Should check for change before writing IORef? - haskell

There's code that reads an IORef and based on some conditions and calculations, creates a new value. Now it writes the new value to that IORef. But there is a chance that it didn't get changed at all. The new value may be identical to the old.
What are the considerations regarding whether to check to see if the value is different before writing the IORef, or just write the IORef regardless?
Does writeIORef check to see if the value is changed before setting?
By checking first, could you avoid the write and save a little on performance possibly?

Does writeIORef check to see if the value is changed before setting?
No. writeIORef wraps writeSTRef, which is defined as
-- |Write a new value into an 'STRef'
writeSTRef :: STRef s a -> a -> ST s ()
writeSTRef (STRef var#) val = ST $ \s1# ->
case writeMutVar# var# val s1# of { s2# ->
(# s2#, () #) }
By checking first, could you avoid the write and save a little on performance possibly?

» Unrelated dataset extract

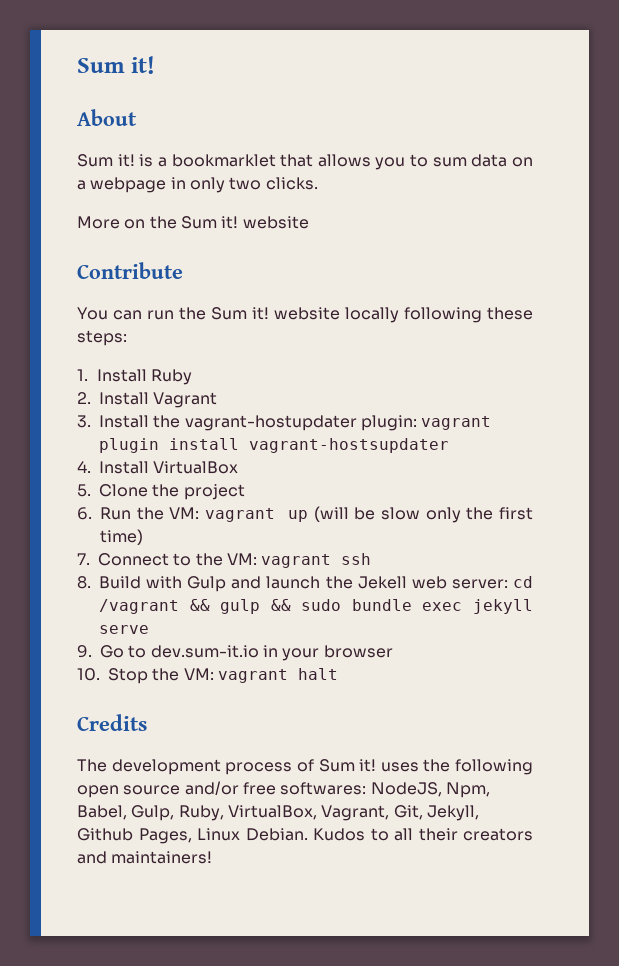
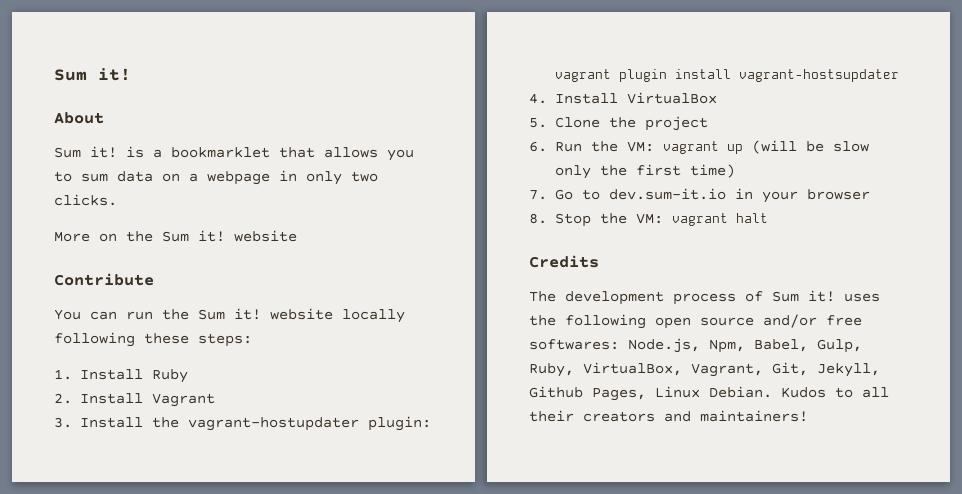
[98,553,372,568] [77,576,533,592] [99,599,533,614] [99,625,149,634] [77,645,92,658] Connect to the VM: vagrant ssh // 8. Build with Gulp and launch the Jekell web server: cd /vagrant && gulp && sudo bundle exec jekyll serve // 9. -> (547, 195) none
[77,668,100,681] 10. -> [529,213,547,224] 8.
[370,782,442,797] NodeJS, -> [628,338,700,353] Node.js,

What are the considerations regarding whether to check to see if the value is different before writing the IORef, or just write the IORef regardless?
This is really contingent on the algorithm in question. What are you trying to optimize for? What is the frequency/ratio of reads to writes? what kind of data are you storing? how is it packed? what is the cost of an equality comparison for the data in question?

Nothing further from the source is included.